Governor of New Spain
- In office 29 December 1524 – 28 January 1526 Serving with Gonzalo de Salazar & Alonso de Zuazo (– 17 February 1525) Gonzalo de Salazar, Alonso de Estrada, Rodrigo de Albornoz, & Alonso de Zuazo (– 20 April 1525) Gonzalo de Salazar & Alonso de Zuazo (– 23 May 1525) Gonzalo de Salazar (– 28 January 1526)
- Preceded by: Alonso de Estrada Rodrigo de Albornoz Alonso de Zuazo
- Succeeded by: Alonso de Estrada Rodrigo de Albornoz

Personal details
- Occupation: Conquistador, bureaucrat

= Pedro Almíndez Chirino =

Governor of New Spain

Pedro Almíndez Chirino (or Pedro Almíndez Chirinos or Pedro Alméndez Chirinos) was a conquistador born in Úbeda and member of several councils that governed New Spain while Hernán Cortés was traveling to Honduras, in 1525–26. Almíndez was an ally of Gonzalo de Salazar; the events of this period are recounted in that article.

In 1530 he was sent by Nuño Beltrán de Guzmán to the current Mexican states of Jalisco, Aguascalientes, Zacatecas and Sinaloa to explore the region, search for gold and silver, and subdue the Indians. He passed through the current town of Lagos de Moreno, Jalisco in March 1530 with a force of 50 Spanish soldiers and 500 Purépecha and Tlaxcaltec allies.

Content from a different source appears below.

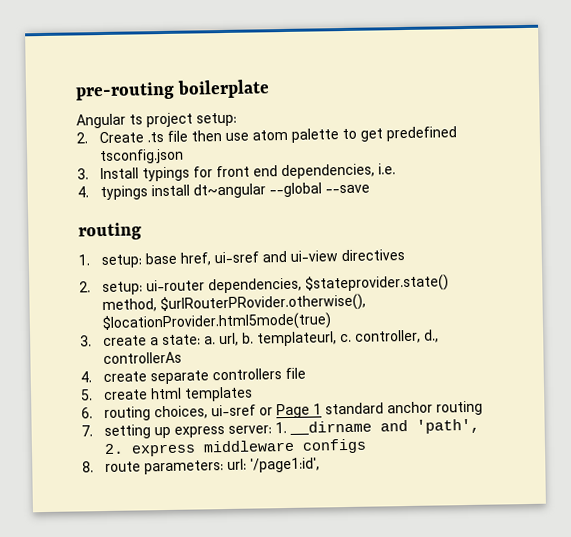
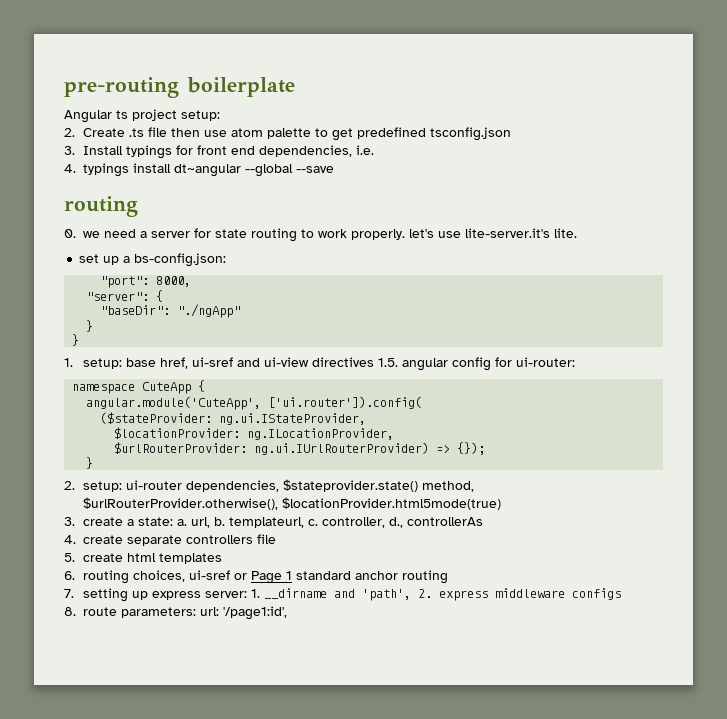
(142, 231) none -> [64,228,577,242] [79,253,227,267] [100,276,192,288] [86,290,164,302] [100,304,241,318] [86,320,94,332] [72,334,80,346] // 0. we need a server for state routing to work properly. let's use lite-server.it's lite. // set up a bs-config.json: // "port": 8000, // "server": { // "baseDir": "./ngApp" // } // }
(406, 255) none -> [377,357,575,371] [72,380,206,394] [86,396,423,410] [100,412,367,425] [114,427,395,440] [114,442,486,455] [86,457,94,469] 1.5. angular config for ui-router: // namespace CuteApp { // angular.module('CuteApp', ['ui.router']).config( // ($stateProvider: ng.ui.IStateProvider, // $locationProvider: ng.ILocationProvider, // $urlRouterProvider: ng.ui.IUrlRouterProvider) => {}); // }
[160,293,367,314] $urlRouterPRovider.otherwise(), -> [82,497,278,510] $urlRouterProvider.otherwise(),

This encounter was peaceful, but he was accused of a massacre in Mocorito (Sinaloa) in 1531, and in many places of destroying and burning everything he passed. "Mocorito" in the Cahita language signifies the place of the dead. The indigenous people named it for the Indians that Pedro Almíndez Chirino killed.